A arqueóloga olhou por cima do ombro, apreensiva, para a extensão que haviam coberto nos últimos dias de marcha forçada.
— Está com medo de ver os Apóstolos aparecerem no nosso encalço? — perguntou Theremon.
— Você não está? Ainda nos encontramos a centenas de quilômetros de Aragando. E se eles nos alcançarem, Theremon?
— Isso não vai acontecer. Um exército inteiro não pode se deslocar tão depressa quanto duas pessoas saudáveis e decididas. Os meios de transporte de que dispõem não são melhores do que os nossos. Um par de pernas por soldado, e ponto final. Além disso, existem várias considerações de ordem logística que só podem contribuir para retardá-los.
— Acho que tem razão.
— Não esqueça também que a mensagem dizia que os Apóstolos pretendiam parar em cada província ao longo da estrada para fazer valer sua autoridade. Vão levar muito tempo para subjugar aqueles pequenos reinos. Se não tivermos nenhum problema inesperado, provavelmente chegaremos a Aragando com uma dianteira de várias semanas.
— Que acha que vai acontecer com Beenay e Raissta? perguntou Siferra, depois de algum tempo.
— Beenay é um sujeito muito esperto. Aposto que descobrirá um meio de se tornar útil para Mondior.
— E se não descobrir?
— Siferra, será que temos mesmo que gastar energia nos preocupando com as coisas horríveis que podem acontecer ao nosso amigo, quando não há nada que a gente possa fazer por ele?

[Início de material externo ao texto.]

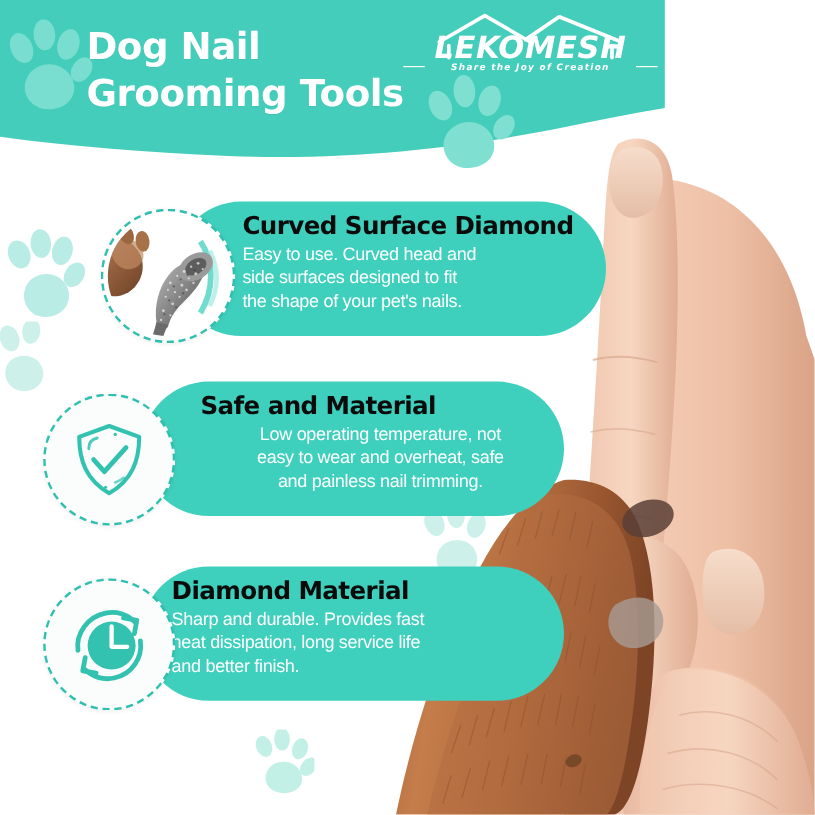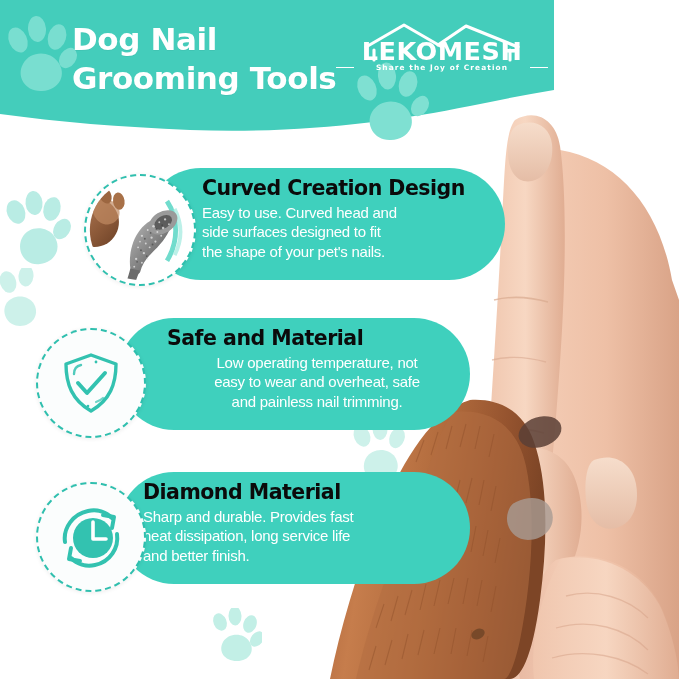--- a/index.html
+++ b/index.html
@@ -34,9 +34,9 @@
 
   
   .logo {
-    position:absolute; right:22px; top:20px;
+    position:absolute; right:22px; top:8px;
     width:180px; height:66px; z-index:5;
-    display:flex; flex-direction:column; align-items:center;
+    display:flex; flex-direction:column; align-items:center;font-style:italic;
   }
   .logo-mark { width:180px; height:42px; display:block; }
   .logo-tagline-row {

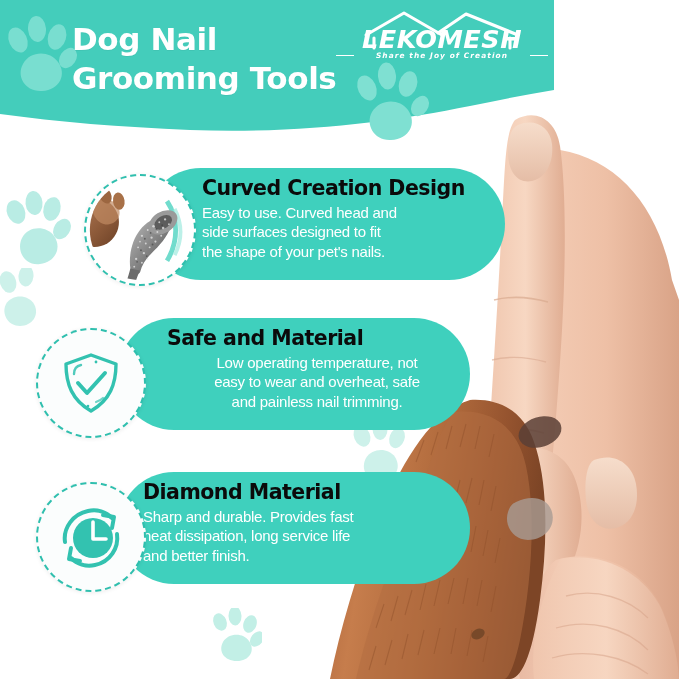--- a/index.html
+++ b/index.html
@@ -329,7 +329,7 @@
   <div class="card">
     <div class="pill" style="left:145px; top:168px; width:360px; height:112px;"></div>
     <div class="pill-text" style="left:202px; top:176px; width:300px;">
-      <div class="card-title">Curved Creation Design</div>
+      <div class="card-title">Curved Surface Diamond</div>
       <div class="card-desc" style="margin-top:3px;">Easy to use. Curved head and
 side surfaces designed to fit
 the shape of your pet's nails.</div>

— Desculpe. Não pensei que você estivesse tão nervoso.
— Siferra…
— Esqueça. Talvez eu é que esteja nervosa.
— Tudo vai dar certo — disse Theremon. — Beenay e Raissta vão conseguir sobreviver. Chegaremos a Aragando a tempo de dar o alerta geral. Os Apóstolos do Fogo não vão conquistar o mundo.
— E os mortos vão sair dos túmulos e andar de novo. Oh, Theremon, Theremon…
— Eu sei.
— Que vamos fazer?
— Vamos andar o mais depressa que pudermos, é isto que vamos fazer. E sem olhar para trás. Olhar para trás não adianta nada.
— É verdade — concordou Siferra. Sorriu e segurou a mão do jornalista. Os dois caminharam apressados e em silêncio.